La gestion micro n’est pas toujours transposable sur le plan macro.  On ne conduit pas la politique d’un état comme on dirige une entreprise ou comme on gère un projet.  Dans un pays où tout est prioritaire, il faut être capable de gérer la complexité et traiter de multiples questions à la fois.  Surtout il faut chercher à obtenir l’adhésion d’une masse critique de nos concitoyens, concitoyennes en prenant le temps de les écouter, de discuter avec eux/elles et de les convaincre.  En cette matière il est aisé d’obtenir quelques applaudissements faciles en curant des canaux d’irrigation, surtout quand on le fait à grand renfort de publicité avec un cortège impressionnant.  Mais cela ne suffit pas, loin s’en faut.
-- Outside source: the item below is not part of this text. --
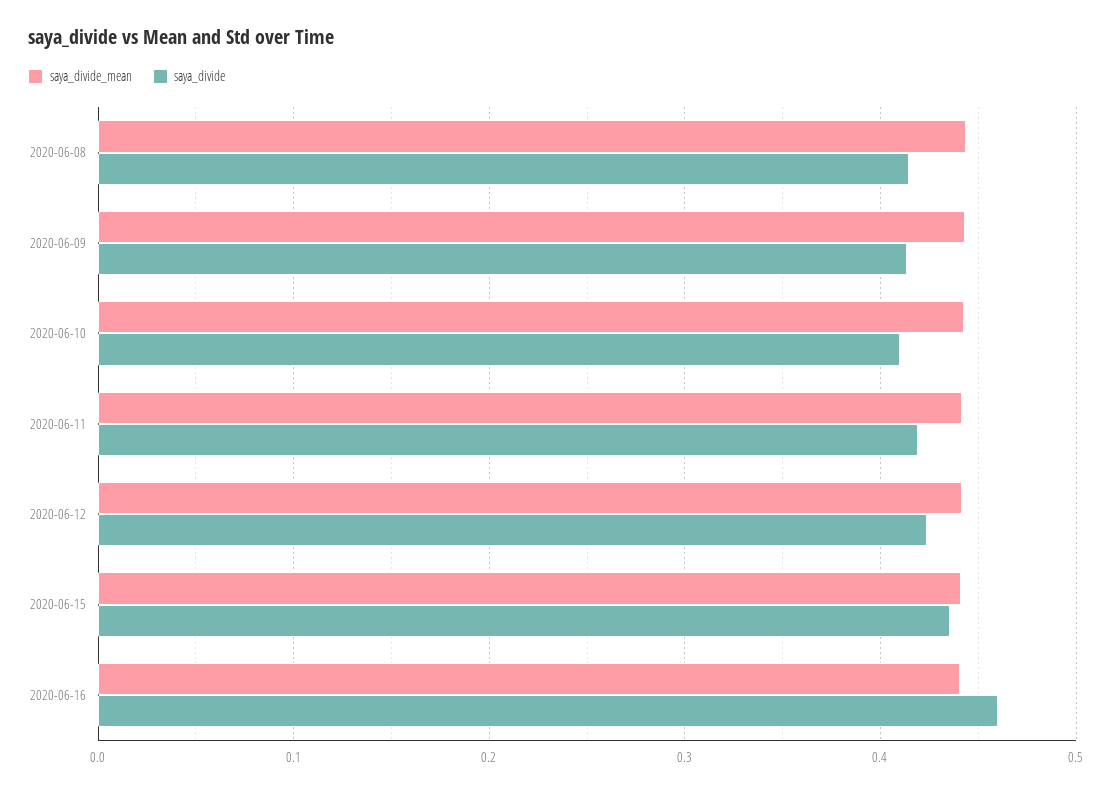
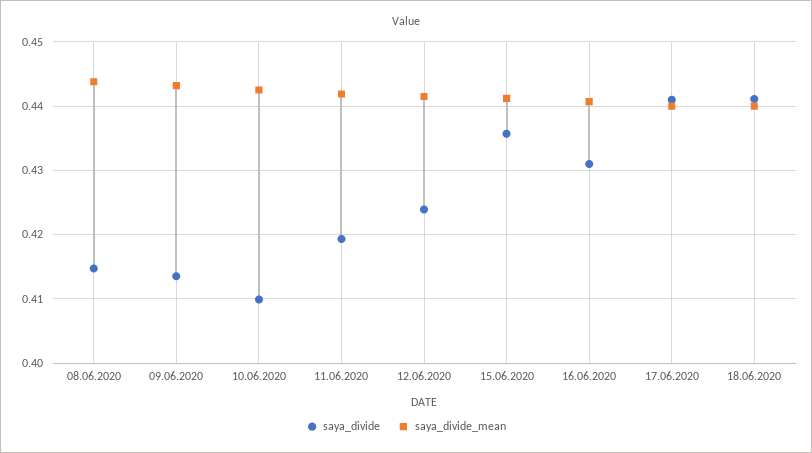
saya_divide, 2020-06-16: 0.46 -> 0.431
saya_divide, 17.06.2020: none -> 0.441
saya_divide_mean, 17.06.2020: none -> 0.44
saya_divide, 18.06.2020: none -> 0.441
saya_divide_mean, 18.06.2020: none -> 0.44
Pour développer notre pays, pour le faire sortir de la misère, de la corruption, de la mauvaise gouvernance, il faut plus, il faut mieux que du spectacle et de la propagande.  Il faut une vision, il faut projet national, il faut une mobilisation de toutes les énergies pour créer les conditions nécessaires en vue d’attirer les investissements indispensables pour booster la croissance créer des emplois durables et bien rémunérés, seul moyen de réduire les inégalités dans notre pays.

Après cent jours à la tête de l’état on attend toujours des tenants du pouvoir, l’annonce des états généraux sectoriels promis.  Le concept peu compréhensible, certes, laissait entrevoir une voie vers un dialogue, même s’il mériterait d’être affiné pour mieux répondre aux nécessités du moment.  Peut-être est-on toujours en train de réfléchir pour ne pas galvauder une démarche qui peut nous être fort utile si nous l’utilisons à bon escient.  Pour sortir du marasme qui nous accable, il y a une urgente nécessité de rassembler tous les haïtiens, toutes les haïtiennes sans exclusive autour d’un projet commun pour notre pays.  À la FUSION nous disons depuis très longtemps que cela passe un pacte de gouvernabilité.  Le pouvoir exécutif est le mieux placé pour prendre une telle initiative et en garantir le succès.  Les défis qui sont devant nous sont énormes et les risques sont multiples.  Ils sont politiques, électoraux, constitutionnels, sociaux, économiques, alimentaires, climatiques et j’en passe.  Ils n’attendront pas qu’on en finisse avec les caravanes pour qu’on commence à s’en préoccuper.  À bon entendeur, Salut.